=== Begin Enclosure ===

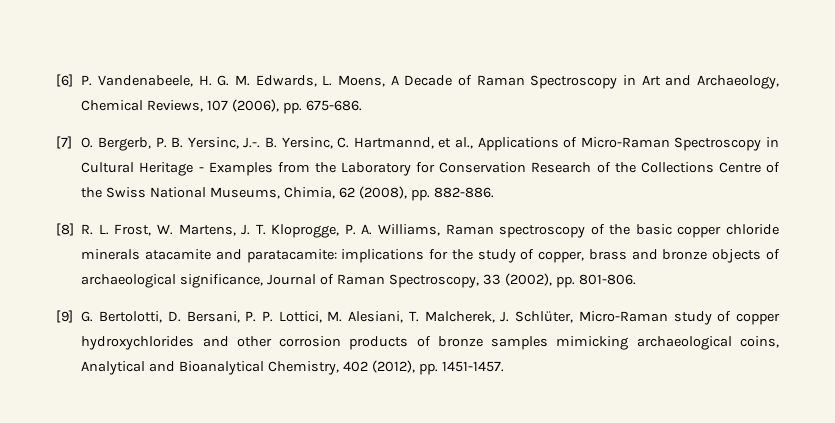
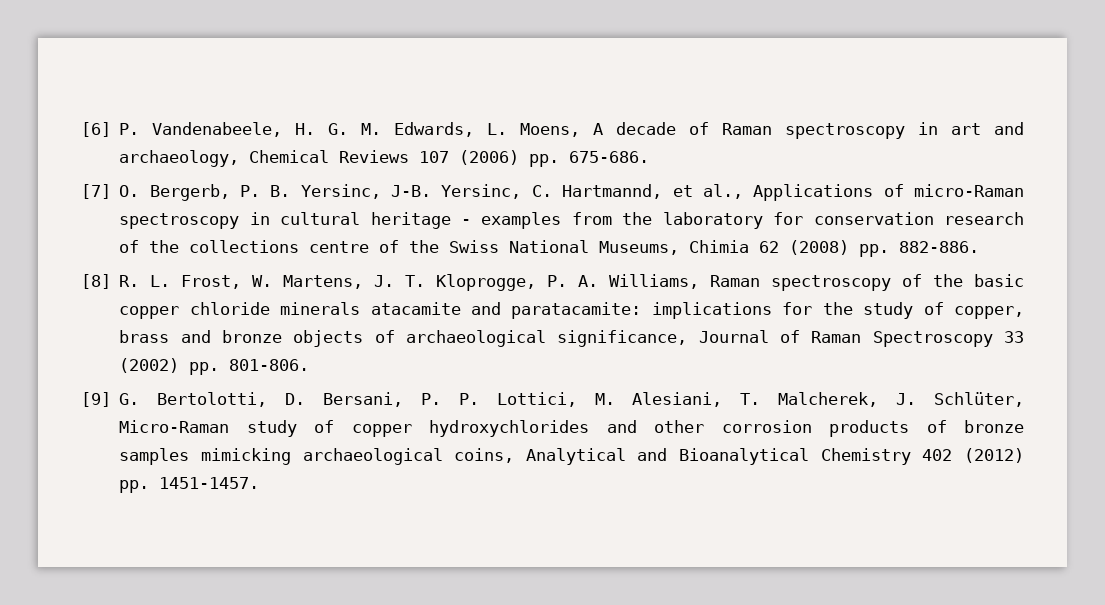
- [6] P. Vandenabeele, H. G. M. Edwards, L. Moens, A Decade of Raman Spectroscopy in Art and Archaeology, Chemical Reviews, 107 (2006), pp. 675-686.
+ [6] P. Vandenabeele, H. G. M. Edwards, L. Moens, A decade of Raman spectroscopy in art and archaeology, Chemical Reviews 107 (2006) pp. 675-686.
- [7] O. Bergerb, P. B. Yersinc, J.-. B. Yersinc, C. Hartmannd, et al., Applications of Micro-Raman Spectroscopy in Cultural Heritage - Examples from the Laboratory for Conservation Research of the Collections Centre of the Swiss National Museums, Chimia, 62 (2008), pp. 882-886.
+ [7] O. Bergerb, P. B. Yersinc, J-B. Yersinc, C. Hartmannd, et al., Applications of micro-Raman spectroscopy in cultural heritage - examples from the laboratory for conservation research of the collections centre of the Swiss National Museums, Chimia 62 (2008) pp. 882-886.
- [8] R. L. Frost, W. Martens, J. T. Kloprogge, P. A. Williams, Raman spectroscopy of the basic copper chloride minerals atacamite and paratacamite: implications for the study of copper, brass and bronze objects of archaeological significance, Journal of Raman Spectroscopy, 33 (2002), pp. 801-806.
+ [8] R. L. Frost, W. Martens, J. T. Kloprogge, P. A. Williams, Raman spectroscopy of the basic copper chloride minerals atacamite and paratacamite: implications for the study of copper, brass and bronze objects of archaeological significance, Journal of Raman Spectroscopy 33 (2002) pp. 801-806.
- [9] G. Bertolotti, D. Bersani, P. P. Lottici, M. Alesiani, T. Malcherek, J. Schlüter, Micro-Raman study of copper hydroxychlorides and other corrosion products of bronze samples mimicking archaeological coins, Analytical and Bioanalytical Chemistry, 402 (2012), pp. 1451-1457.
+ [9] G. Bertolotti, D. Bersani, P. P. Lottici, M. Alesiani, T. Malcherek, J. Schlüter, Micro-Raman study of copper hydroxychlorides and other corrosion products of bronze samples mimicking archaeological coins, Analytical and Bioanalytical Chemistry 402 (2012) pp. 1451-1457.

=== End Enclosure ===

● TASK DESCRIPTION
All lines from the one that contains "(2002) pp. 801-806." to the end of the records above are to be copied exactly; leave out the rest.

● RESPONSE
+ [8] R. L. Frost, W. Martens, J. T. Kloprogge, P. A. Williams, Raman spectroscopy of the basic copper chloride minerals atacamite and paratacamite: implications for the study of copper, brass and bronze objects of archaeological significance, Journal of Raman Spectroscopy 33 (2002) pp. 801-806.
- [9] G. Bertolotti, D. Bersani, P. P. Lottici, M. Alesiani, T. Malcherek, J. Schlüter, Micro-Raman study of copper hydroxychlorides and other corrosion products of bronze samples mimicking archaeological coins, Analytical and Bioanalytical Chemistry, 402 (2012), pp. 1451-1457.
+ [9] G. Bertolotti, D. Bersani, P. P. Lottici, M. Alesiani, T. Malcherek, J. Schlüter, Micro-Raman study of copper hydroxychlorides and other corrosion products of bronze samples mimicking archaeological coins, Analytical and Bioanalytical Chemistry 402 (2012) pp. 1451-1457.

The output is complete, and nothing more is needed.